- ACTIVITY:
Go through the records line by line. Report how many lines contain "serão", with nothing else.

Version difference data

------------------------------------------------------------

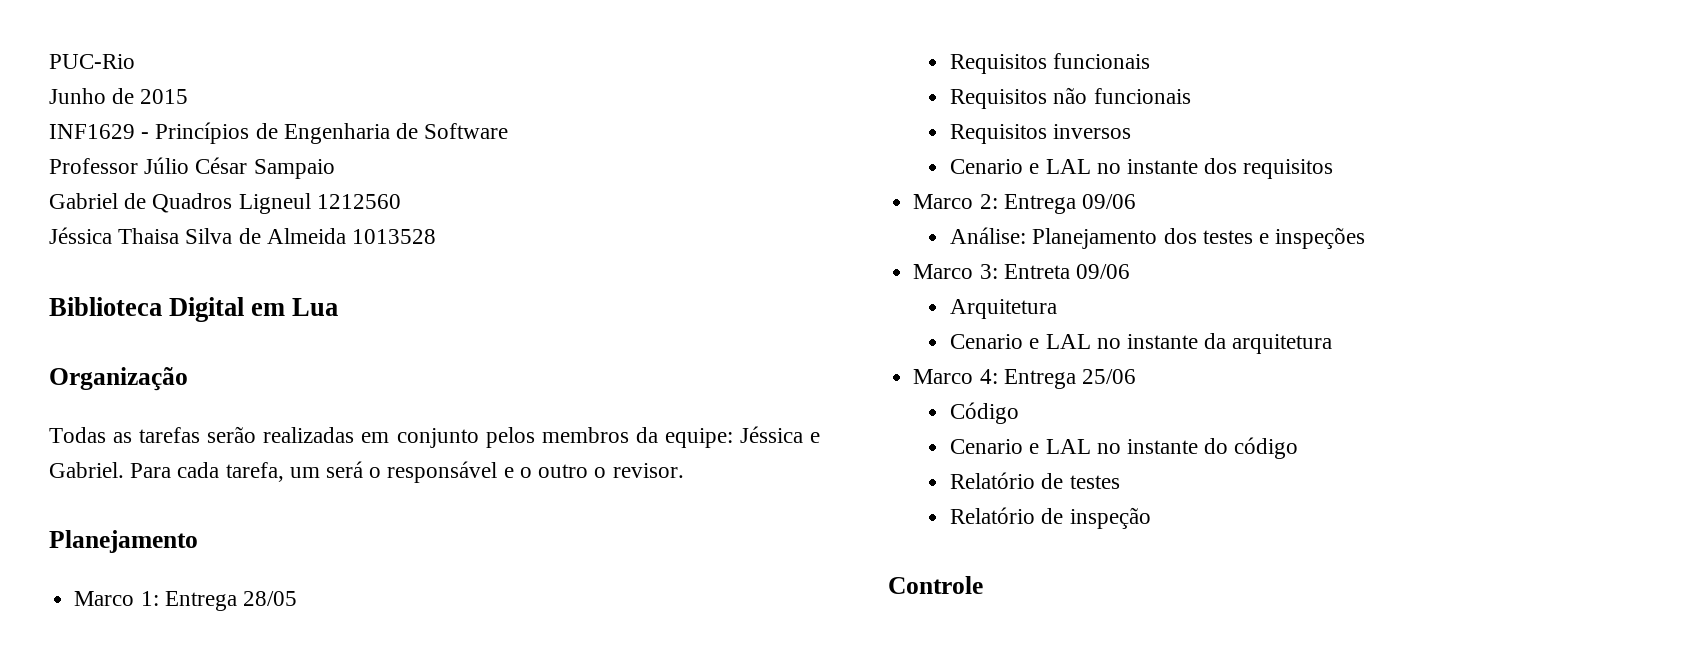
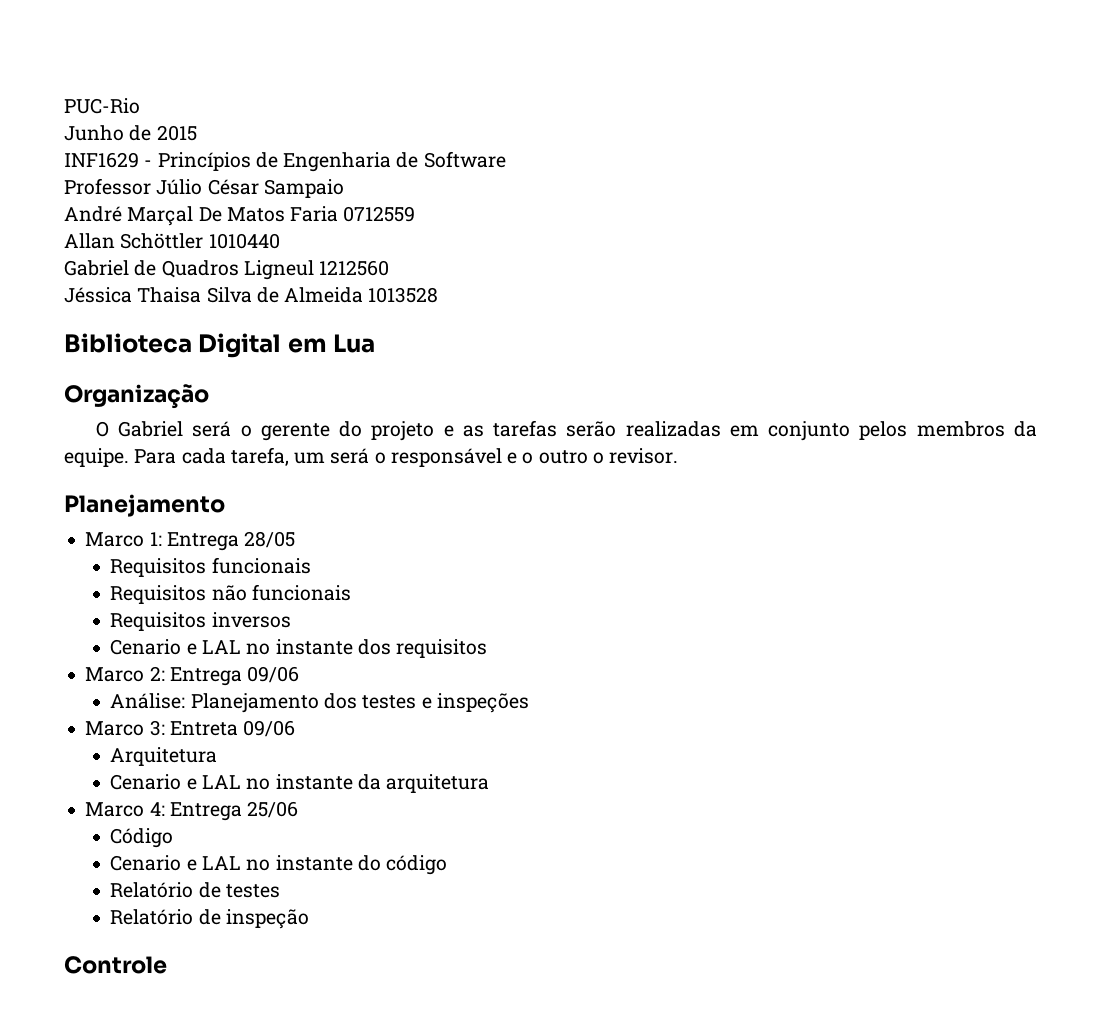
+ André Marçal De Matos Faria 0712559
+ Allan Schöttler 1010440
- Todas as tarefas serão realizadas em conjunto pelos membros da equipe: Jéssica e Gabriel.
+ O Gabriel será o gerente do projeto e as tarefas serão realizadas em conjunto pelos membros da equipe.

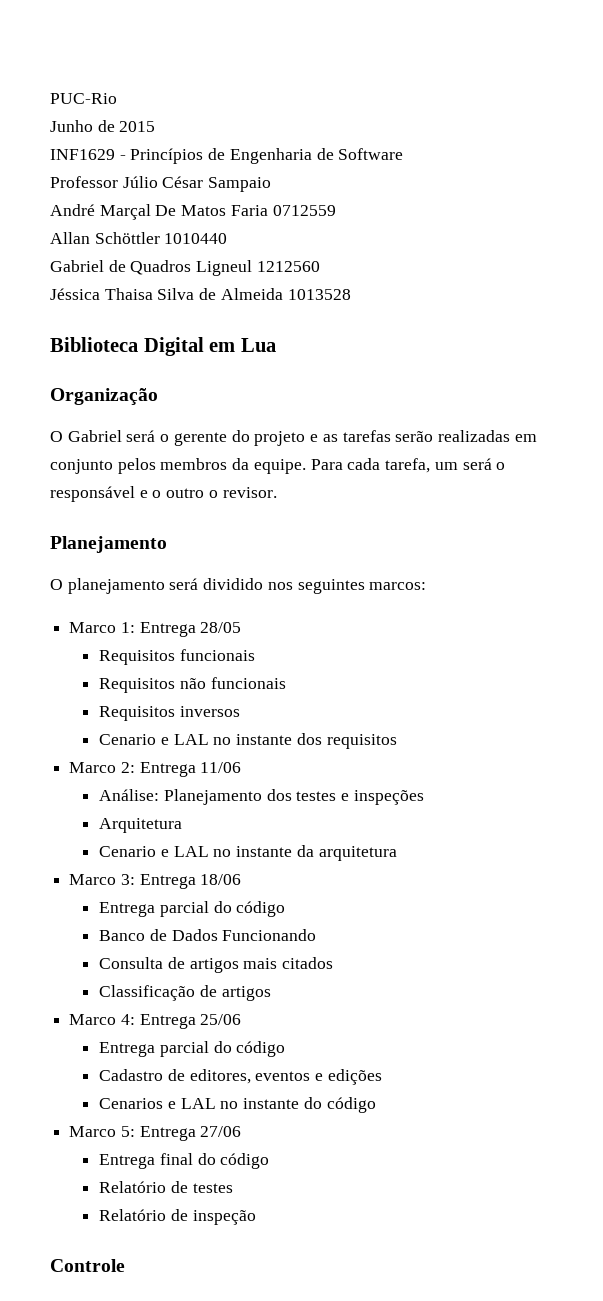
+ O planejamento será dividido nos seguintes marcos:
- Marco 2: Entrega 09/06
+ Marco 2: Entrega 11/06
- Marco 3: Entreta 09/06
+ Marco 3: Entrega 18/06
+ Entrega parcial do código
+ Banco de Dados Funcionando
+ Consulta de artigos mais citados
+ Classificação de artigos
  Marco 4: Entrega 25/06
- Código
- Cenario e LAL no instante do código
+ Entrega parcial do código
+ Cadastro de editores, eventos e edições
+ Cenarios e LAL no instante do código
+ Marco 5: Entrega 27/06
+ Entrega final do código

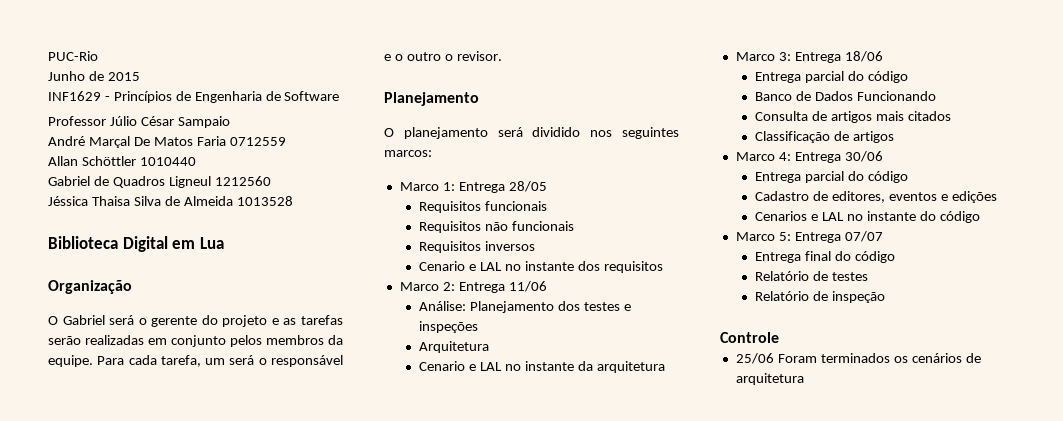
- Marco 4: Entrega 25/06
+ Marco 4: Entrega 30/06
- Marco 5: Entrega 27/06
+ Marco 5: Entrega 07/07
+ 25/06 Foram terminados os cenários de arquitetura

------------------------------------------------------------

- PROBLEM SOLUTION:
2